It's not a direct match, but I think you'd be fascinated by aspects of Plan9's model. It certainly comes closer to what you've described than Unix does. Depending on exactly what you mean or you're envisioning, it might be really close.

The problem, of course, is this either breaks existing software or requires new software to be written from scratch to utilize the new frameworks. This was (one of) the reasons plan9 never gained much traction, and the big hurdle for any contender to the TTY/shell throne.

(It's also worth pointing out microsoft themselves reworked their terminal interfaces to be more unix-like for this very reason -- software compatibility)
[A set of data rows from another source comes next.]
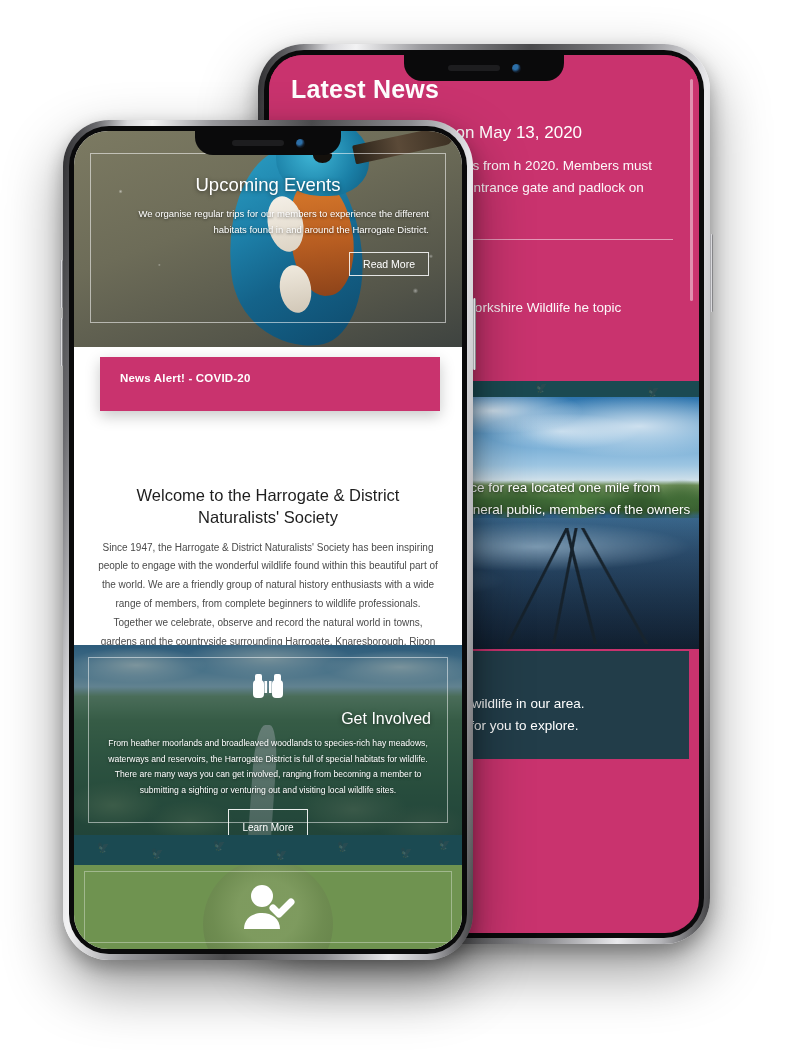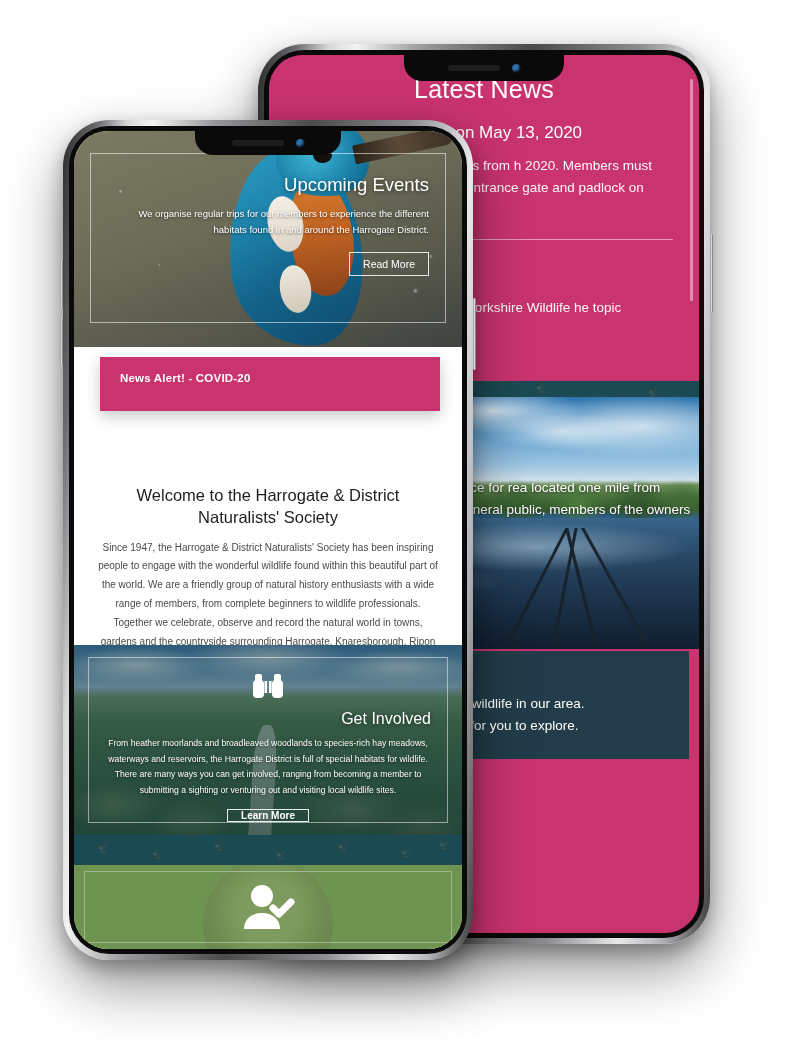"Latest News" .bk-news h2 { font-weight: 400 -> 700; text-align: center -> none }
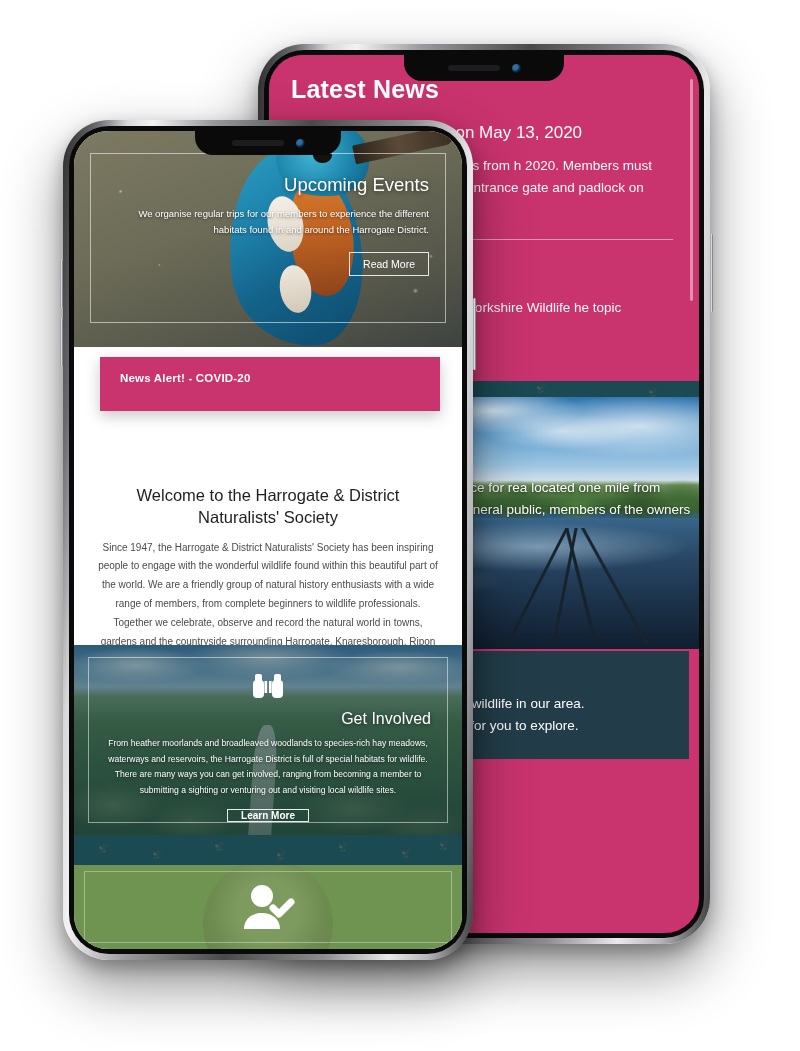"Upcoming Events" .hero-box h2 { text-align: right -> center }
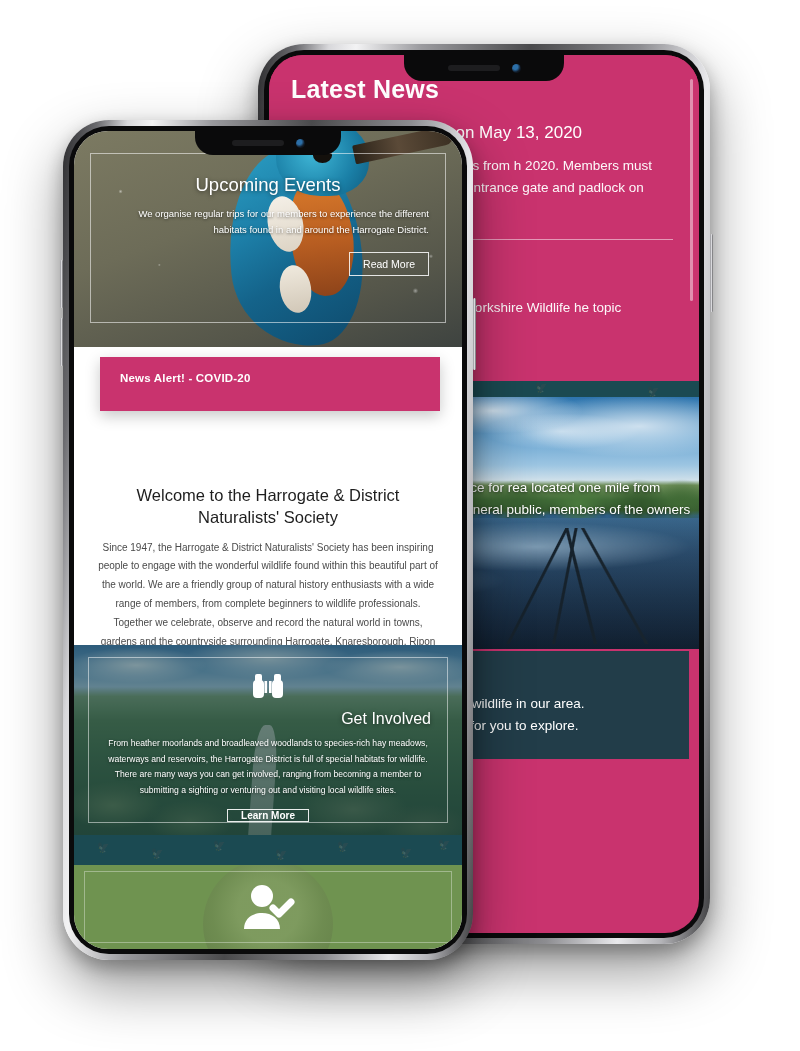"Learn More" .involve-btn { font-weight: bold -> none; padding: 0 13px -> 12px 13px }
Yes please. I've often thought the same.

Mentioned this comment here: https://blog.williammanley.net/2021/03/31/seen-on-hn-invert-...

You’d need to implement a new protocol between terminal and shell. Maybe the shell would be in charge - allocating PTYs and multiplexing the output back to the terminal. Or maybe the terminal would be in charge where it would allocate PTYs for children and send them to the shell using FD passing. There are advantages both ways.

Integral to its success though would be getting the support for this new protocol upstream in bash. Bash is the most widely deployed shell and the only way to get to the point where you can log in to a new machine (or over SSH) and expect this to “just work”. Without that it would remain a niche and could join the graveyard of other improved shells/terminals that approximately no-one uses.

As such the protocol would have to be minimal and easily implementable in C. Systemd’s protocols could be an inspiration. I’ve implemented both sides of sd_notify and LISTEN_FDS before, in more than one programming language and it was very straightforward.


I’m working on exactly this right now. I’d love to chat and show you what I’m up to; if you’re interested, email me at noah@coterm.dev


No, I'm saying this because there exists mailing lists and chat rooms where all of the terminal emulator developers are discussing these problems to collectively solve this issue.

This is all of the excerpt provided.